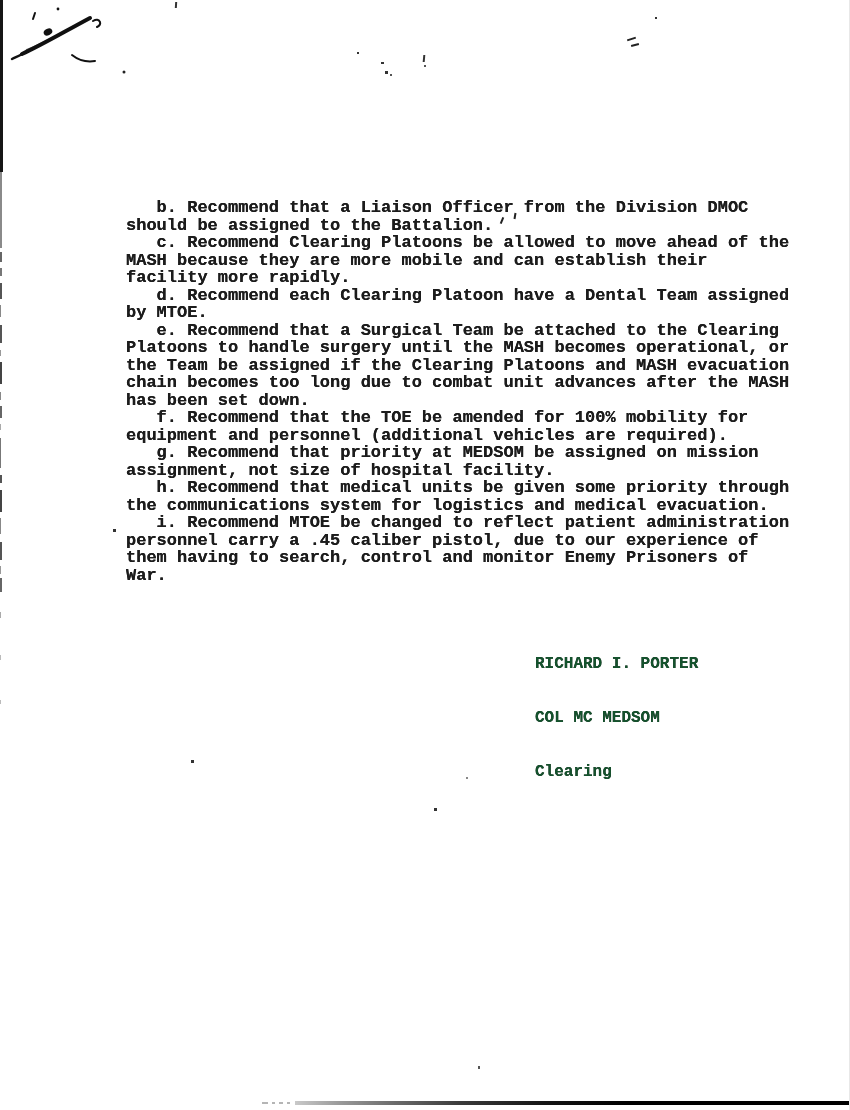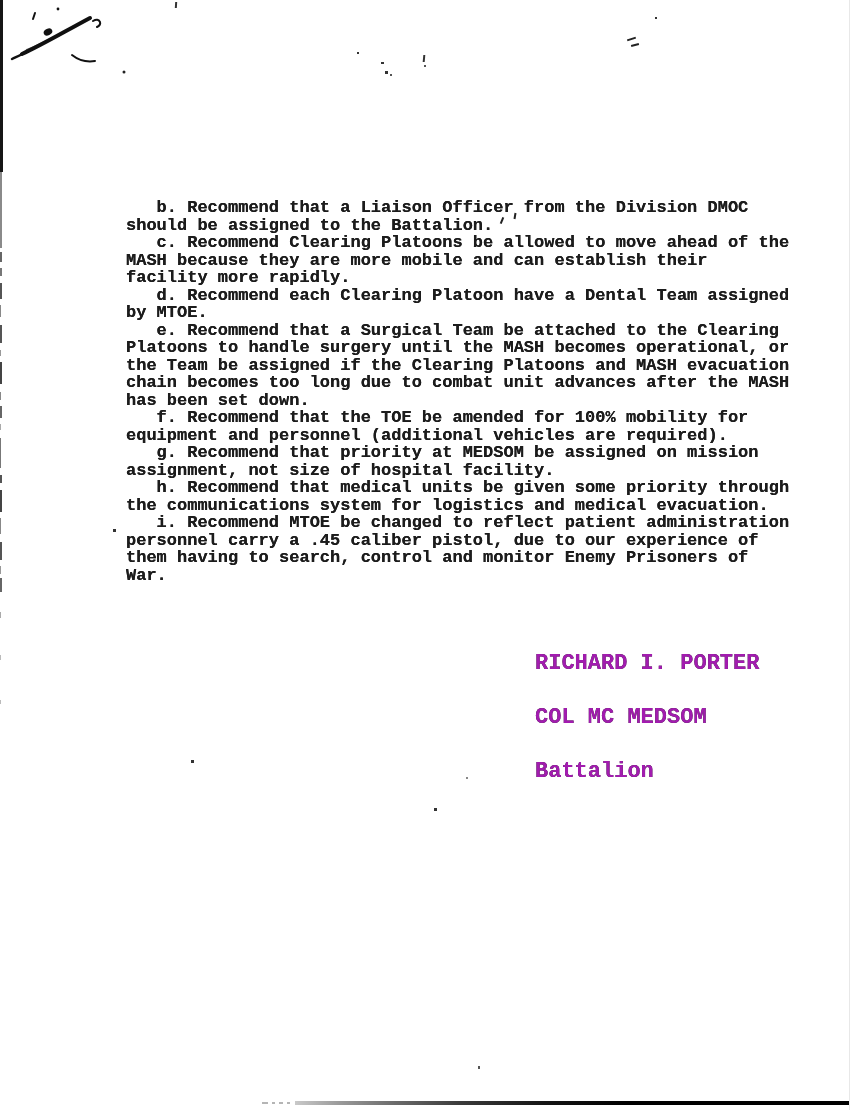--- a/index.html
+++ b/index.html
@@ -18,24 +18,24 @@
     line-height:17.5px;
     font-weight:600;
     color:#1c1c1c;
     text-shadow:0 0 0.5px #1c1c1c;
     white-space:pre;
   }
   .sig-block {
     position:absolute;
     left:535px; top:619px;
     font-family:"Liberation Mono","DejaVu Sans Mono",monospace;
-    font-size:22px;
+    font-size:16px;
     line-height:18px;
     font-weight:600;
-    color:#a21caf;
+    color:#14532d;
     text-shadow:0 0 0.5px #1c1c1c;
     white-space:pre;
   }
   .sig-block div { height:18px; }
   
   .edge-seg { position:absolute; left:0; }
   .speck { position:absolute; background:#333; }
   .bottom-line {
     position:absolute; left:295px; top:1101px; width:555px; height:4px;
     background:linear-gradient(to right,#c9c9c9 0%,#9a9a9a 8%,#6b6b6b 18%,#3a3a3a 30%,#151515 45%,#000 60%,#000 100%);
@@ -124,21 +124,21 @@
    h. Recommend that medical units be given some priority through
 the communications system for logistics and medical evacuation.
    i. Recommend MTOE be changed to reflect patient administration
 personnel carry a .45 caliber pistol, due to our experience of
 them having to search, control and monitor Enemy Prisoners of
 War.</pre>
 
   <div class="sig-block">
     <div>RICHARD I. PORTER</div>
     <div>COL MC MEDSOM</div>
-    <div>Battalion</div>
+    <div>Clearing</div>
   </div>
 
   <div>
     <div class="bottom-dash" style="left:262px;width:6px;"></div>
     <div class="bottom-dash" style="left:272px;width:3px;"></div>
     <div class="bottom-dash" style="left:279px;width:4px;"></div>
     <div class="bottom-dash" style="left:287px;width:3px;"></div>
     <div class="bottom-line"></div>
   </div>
__________
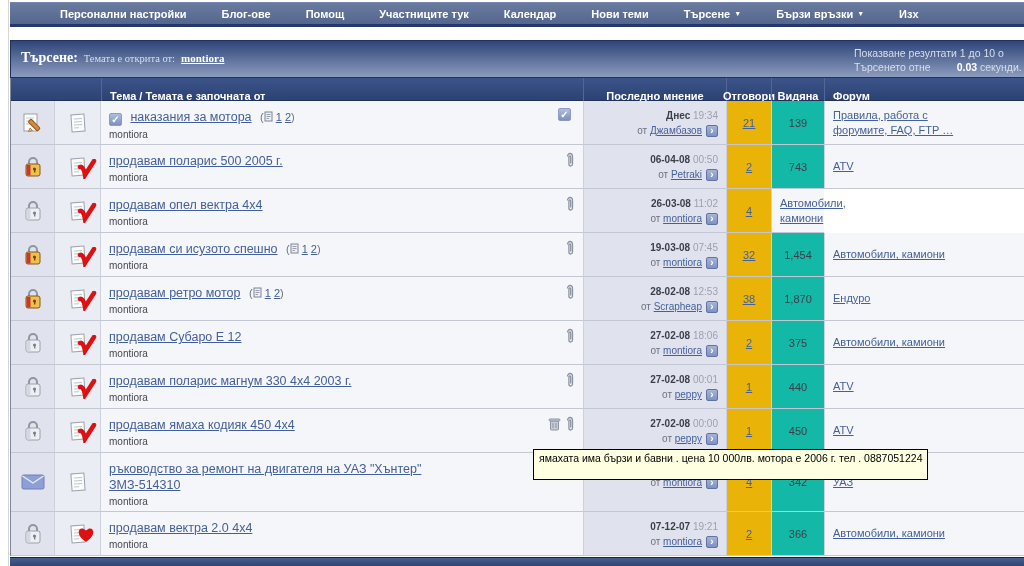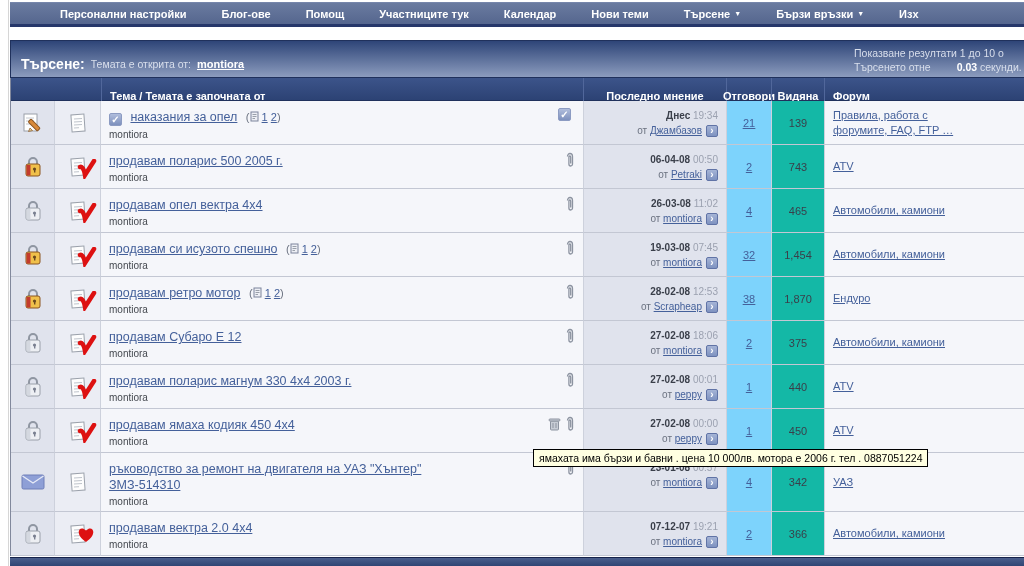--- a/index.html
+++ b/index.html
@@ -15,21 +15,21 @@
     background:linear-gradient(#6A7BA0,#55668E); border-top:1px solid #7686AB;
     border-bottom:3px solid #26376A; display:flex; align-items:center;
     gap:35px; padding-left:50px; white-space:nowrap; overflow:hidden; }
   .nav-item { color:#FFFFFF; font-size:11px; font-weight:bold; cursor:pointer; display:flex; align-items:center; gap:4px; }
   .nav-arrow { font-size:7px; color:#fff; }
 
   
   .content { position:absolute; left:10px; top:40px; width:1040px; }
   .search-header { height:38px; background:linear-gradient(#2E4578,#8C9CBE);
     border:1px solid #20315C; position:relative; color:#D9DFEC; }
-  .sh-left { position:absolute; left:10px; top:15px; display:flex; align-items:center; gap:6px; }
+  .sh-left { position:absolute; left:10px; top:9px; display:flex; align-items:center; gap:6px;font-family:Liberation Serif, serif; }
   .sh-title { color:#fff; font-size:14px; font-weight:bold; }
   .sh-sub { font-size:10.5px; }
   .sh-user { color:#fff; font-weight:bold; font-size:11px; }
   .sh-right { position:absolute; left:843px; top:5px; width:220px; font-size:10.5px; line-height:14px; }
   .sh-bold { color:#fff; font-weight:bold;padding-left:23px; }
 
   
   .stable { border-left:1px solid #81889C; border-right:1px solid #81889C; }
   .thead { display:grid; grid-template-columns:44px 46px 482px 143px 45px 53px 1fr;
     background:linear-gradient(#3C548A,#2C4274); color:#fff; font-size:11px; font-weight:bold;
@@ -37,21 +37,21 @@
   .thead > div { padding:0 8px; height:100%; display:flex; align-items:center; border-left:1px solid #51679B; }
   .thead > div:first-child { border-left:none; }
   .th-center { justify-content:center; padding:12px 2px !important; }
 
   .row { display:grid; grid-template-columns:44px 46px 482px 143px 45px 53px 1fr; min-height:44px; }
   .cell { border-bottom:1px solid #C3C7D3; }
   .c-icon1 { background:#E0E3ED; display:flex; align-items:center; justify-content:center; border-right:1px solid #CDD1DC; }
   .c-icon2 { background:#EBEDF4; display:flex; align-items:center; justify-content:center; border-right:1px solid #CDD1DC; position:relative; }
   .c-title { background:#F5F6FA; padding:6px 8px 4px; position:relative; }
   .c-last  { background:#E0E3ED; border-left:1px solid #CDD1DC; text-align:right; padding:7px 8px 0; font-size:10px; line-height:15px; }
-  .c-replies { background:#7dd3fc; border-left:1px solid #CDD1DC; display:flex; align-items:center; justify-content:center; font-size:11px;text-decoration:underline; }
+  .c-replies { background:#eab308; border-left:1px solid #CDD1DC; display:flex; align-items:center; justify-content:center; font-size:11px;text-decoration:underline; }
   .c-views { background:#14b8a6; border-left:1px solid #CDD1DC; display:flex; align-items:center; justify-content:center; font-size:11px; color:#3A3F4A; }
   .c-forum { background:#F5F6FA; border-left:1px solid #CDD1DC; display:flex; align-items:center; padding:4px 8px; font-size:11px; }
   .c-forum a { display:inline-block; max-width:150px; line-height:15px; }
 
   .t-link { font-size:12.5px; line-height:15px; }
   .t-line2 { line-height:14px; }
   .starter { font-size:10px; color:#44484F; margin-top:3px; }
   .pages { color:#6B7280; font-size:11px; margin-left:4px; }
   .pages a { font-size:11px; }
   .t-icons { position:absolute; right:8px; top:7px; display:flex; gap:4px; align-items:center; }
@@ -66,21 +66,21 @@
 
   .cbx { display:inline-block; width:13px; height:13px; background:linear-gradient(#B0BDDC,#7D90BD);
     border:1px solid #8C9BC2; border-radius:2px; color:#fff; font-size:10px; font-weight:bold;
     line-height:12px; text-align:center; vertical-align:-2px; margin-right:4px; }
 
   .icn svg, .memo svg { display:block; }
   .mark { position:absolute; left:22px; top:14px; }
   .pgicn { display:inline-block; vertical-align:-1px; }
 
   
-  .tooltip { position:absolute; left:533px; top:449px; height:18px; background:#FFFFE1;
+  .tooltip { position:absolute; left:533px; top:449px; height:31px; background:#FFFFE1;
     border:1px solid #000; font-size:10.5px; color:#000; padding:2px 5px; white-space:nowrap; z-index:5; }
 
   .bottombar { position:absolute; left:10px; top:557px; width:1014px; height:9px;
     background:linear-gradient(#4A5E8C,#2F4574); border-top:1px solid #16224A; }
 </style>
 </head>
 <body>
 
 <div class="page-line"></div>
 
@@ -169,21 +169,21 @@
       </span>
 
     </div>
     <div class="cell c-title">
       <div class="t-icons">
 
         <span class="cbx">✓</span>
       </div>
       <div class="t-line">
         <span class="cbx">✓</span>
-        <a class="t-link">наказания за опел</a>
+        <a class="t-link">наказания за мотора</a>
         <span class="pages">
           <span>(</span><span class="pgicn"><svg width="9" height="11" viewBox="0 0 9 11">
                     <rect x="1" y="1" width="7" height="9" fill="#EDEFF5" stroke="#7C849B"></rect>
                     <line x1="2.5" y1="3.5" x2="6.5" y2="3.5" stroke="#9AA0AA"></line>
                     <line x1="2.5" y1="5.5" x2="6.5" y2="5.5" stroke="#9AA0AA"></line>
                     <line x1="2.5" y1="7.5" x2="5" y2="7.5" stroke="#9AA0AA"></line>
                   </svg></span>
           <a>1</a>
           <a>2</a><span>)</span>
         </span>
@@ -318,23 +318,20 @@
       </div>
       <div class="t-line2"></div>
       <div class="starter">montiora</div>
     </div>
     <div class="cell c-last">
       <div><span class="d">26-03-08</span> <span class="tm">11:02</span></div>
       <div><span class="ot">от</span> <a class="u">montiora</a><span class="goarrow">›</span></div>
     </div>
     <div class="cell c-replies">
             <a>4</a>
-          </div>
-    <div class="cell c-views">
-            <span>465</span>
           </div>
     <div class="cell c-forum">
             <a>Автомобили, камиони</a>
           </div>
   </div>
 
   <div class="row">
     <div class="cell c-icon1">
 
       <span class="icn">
__________
Work item -
Filtering the entries above by the word "block", copy each line that matches.

Response area -
   .sig-block {
   .sig-block div { height:18px; }
   <div class="sig-block">
   .c-forum a { display:inline-block; max-width:150px; line-height:15px; }
   .cbx { display:inline-block; width:13px; height:13px; background:linear-gradient(#B0BDDC,#7D90BD);
   .icn svg, .memo svg { display:block; }
   .pgicn { display:inline-block; vertical-align:-1px; }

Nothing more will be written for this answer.